_Assignment_
Gather all lines in the records below that include the word "Canarias".
»»
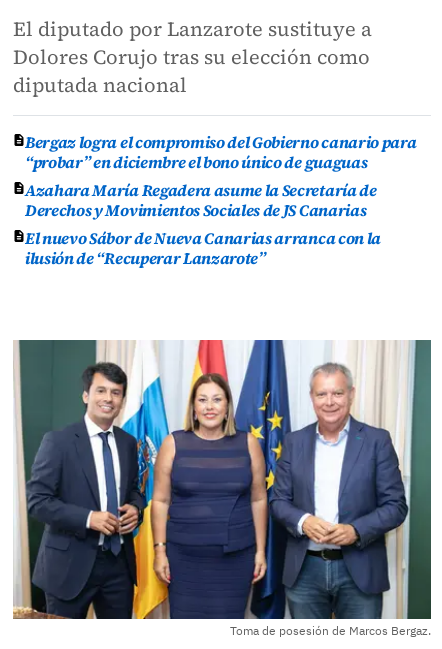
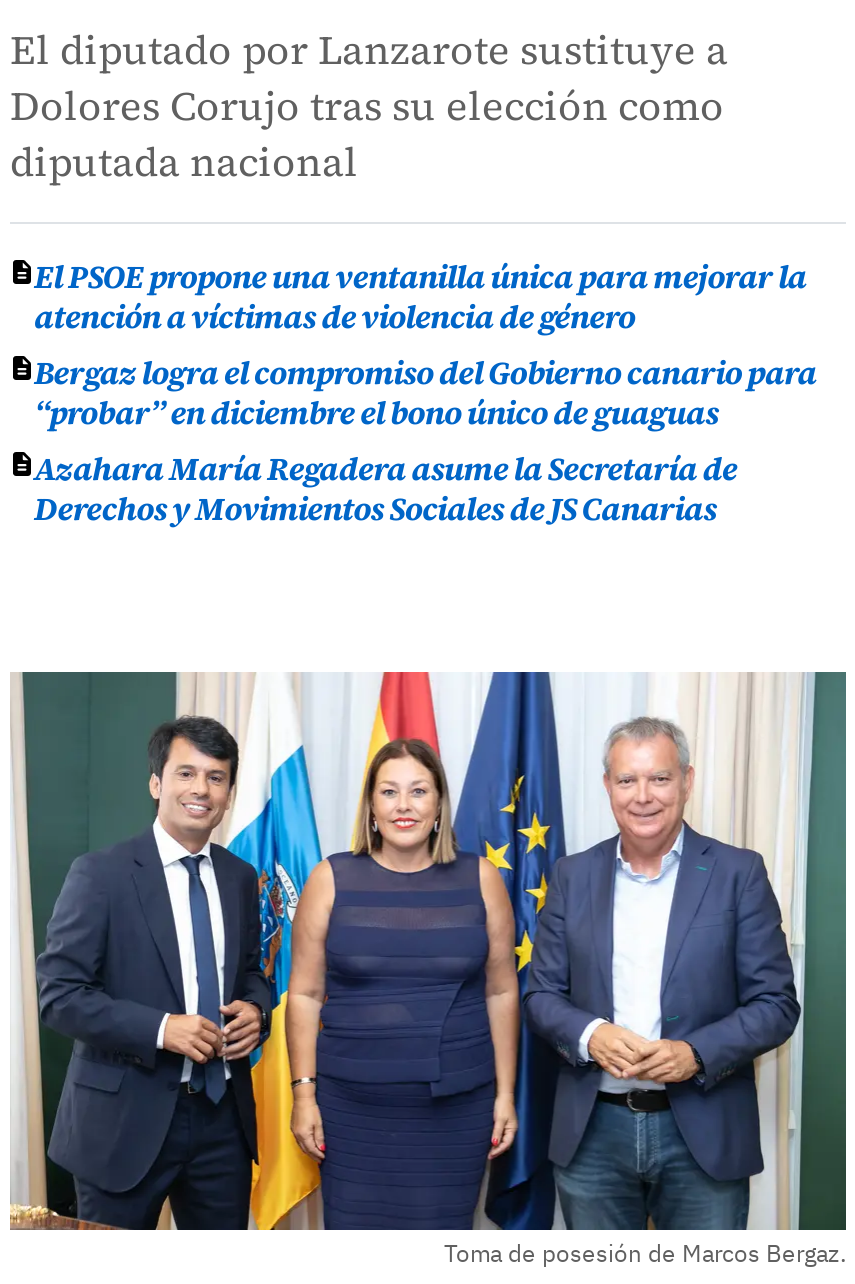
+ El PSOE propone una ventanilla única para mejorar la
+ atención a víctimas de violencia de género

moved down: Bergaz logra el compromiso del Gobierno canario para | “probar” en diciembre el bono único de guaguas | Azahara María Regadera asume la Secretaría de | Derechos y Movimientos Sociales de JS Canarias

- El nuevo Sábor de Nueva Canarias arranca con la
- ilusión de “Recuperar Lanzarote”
««
_Output below_
moved down: Bergaz logra el compromiso del Gobierno canario para | “probar” en diciembre el bono único de guaguas | Azahara María Regadera asume la Secretaría de | Derechos y Movimientos Sociales de JS Canarias
- El nuevo Sábor de Nueva Canarias arranca con la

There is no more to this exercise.